In the Cold War, U.S. Presidents were not soft on communism, to put it mildly. At the same time, they were well aware – intensely aware – of the danger of nuclear weapons to the planet and did their best to control them. Not so today. There’s a strange nonchalance about nukes in the White House, the Congress, and the media as if somehow they don’t matter so much. What’s going on?
It may be that, paradoxically, continuing war has made people indifferent to it. The U.S. is now engaged in numerous military conflicts in the Middle East, Africa and who knows where else? They’re seldom reported. We’re neither winning nor losing these wars, which seem to drag on interminably. That’s the way it is, say supporters. We’ve got to live with it, and after all, it’s not so bad.

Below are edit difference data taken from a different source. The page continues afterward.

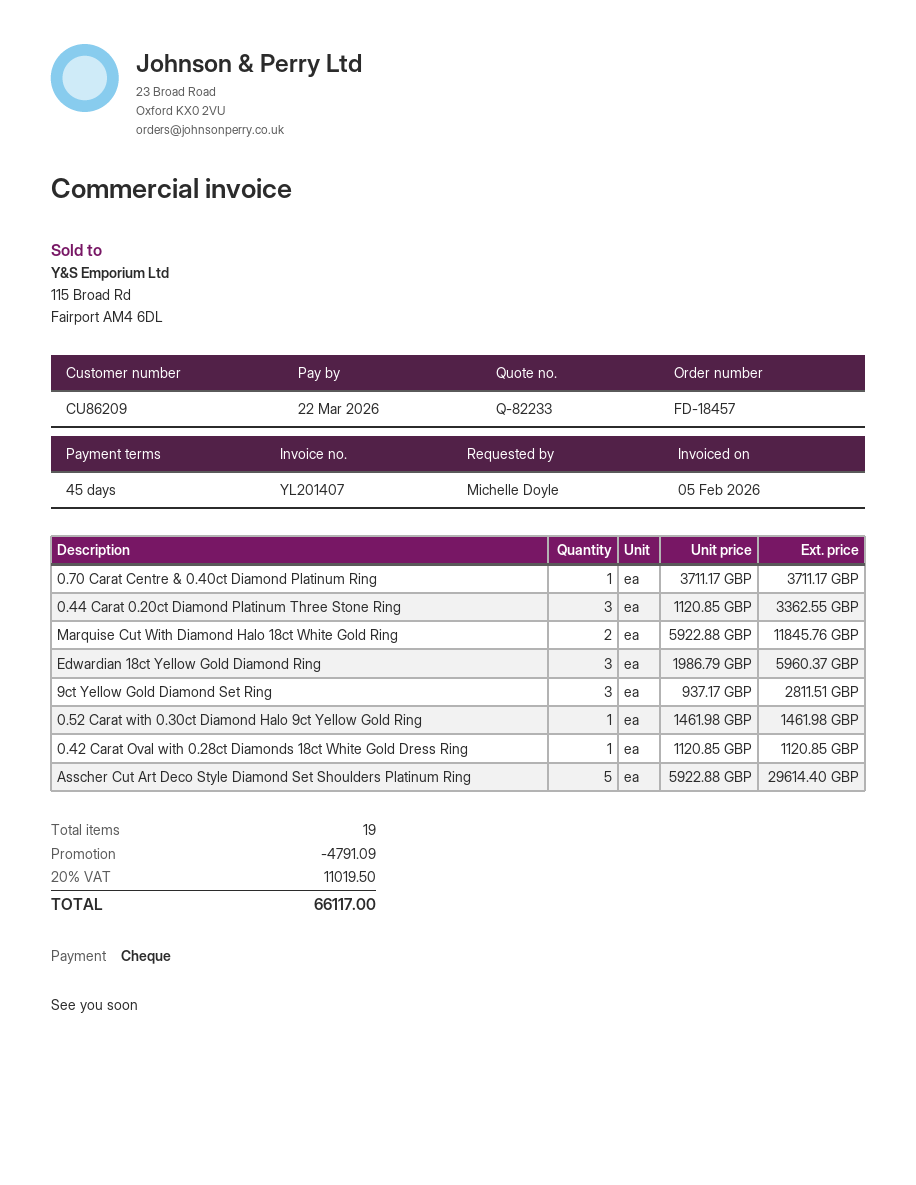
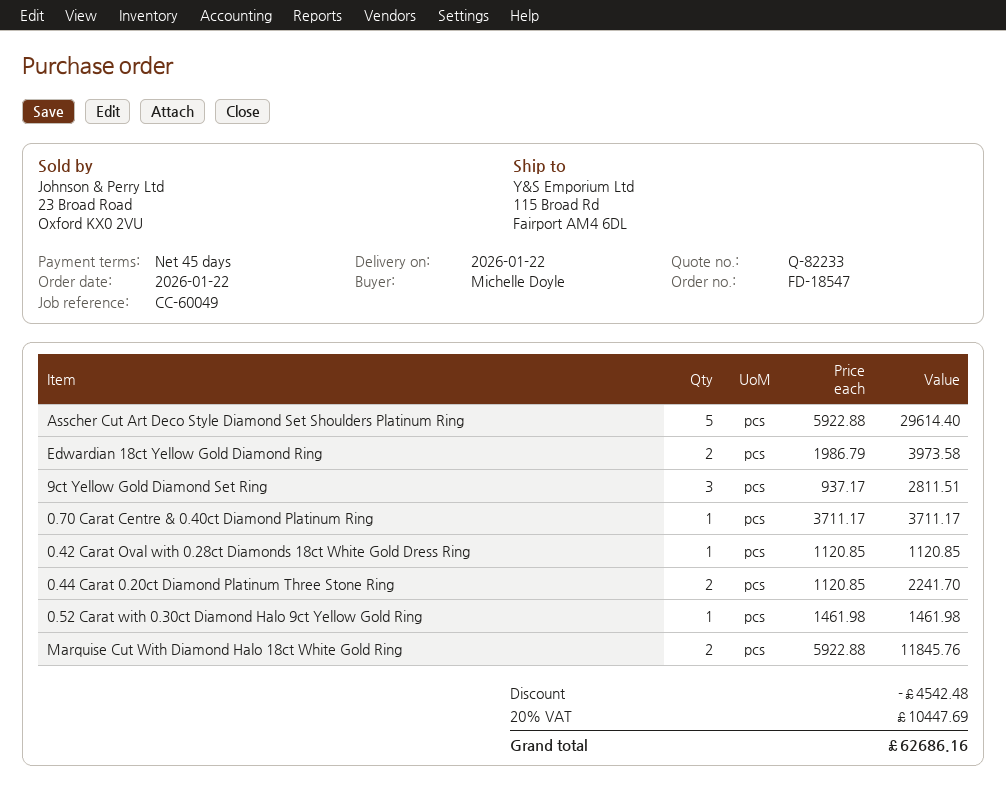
order number: FD-18457 -> FD-18547
0.44 Carat 0.20ct Diamond Platinum Three Stone Ring: 3 x 1120.85 = 3362.55 -> 2 x 1120.85 = 2241.70
Edwardian 18ct Yellow Gold Diamond Ring: 3 x 1986.79 = 5960.37 -> 2 x 1986.79 = 3973.58
discount: 4791.09 -> 4542.48
tax: 20% = 11019.50 -> 20% = 10447.69
total: 66117.00 -> 62686.16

Complacency may not be justified. Even a little war, destructive in itself, can quickly flame into a big one. A prime example is World War One that hardly anyone expected after a century of relative peace. Two fatal shots in the ever-feuding Balkans triggered a clash of powers that shattered the world with enormous casualties. And that was accomplished without the aid of nuclear weapons. Add them to the mixture and the apocalypse is at hand.

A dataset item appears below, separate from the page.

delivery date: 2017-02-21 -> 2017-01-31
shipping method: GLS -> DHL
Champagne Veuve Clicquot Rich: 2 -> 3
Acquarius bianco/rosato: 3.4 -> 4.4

Yet attention is now resolutely focused on what could pass as small-scale problems: Russian interference in the U.S. Presidential election and a dust-up with neighboring Ukraine. These require reaction and remedy, but casual talk of war as a solution is surely tempting fate. Much vilified Russian President Putin is actually somewhat restrained. But what about others in Russia and elsewhere, including the West, who may rise to the bait of war as a cure for the problems that seem to bedevil them?
It may be time to recall the Cold War leaders from Eisenhower to the first Bush who combined strength with strategy to prevent all-out war with the Soviet Union. They made their share of mistakes. They were under constant attack for either being too soft or too hard, but they stuck to their course and in time prevailed. With their departure something was lost in U.S. policy that needs to be recovered. The looming nuclear weapons demand it.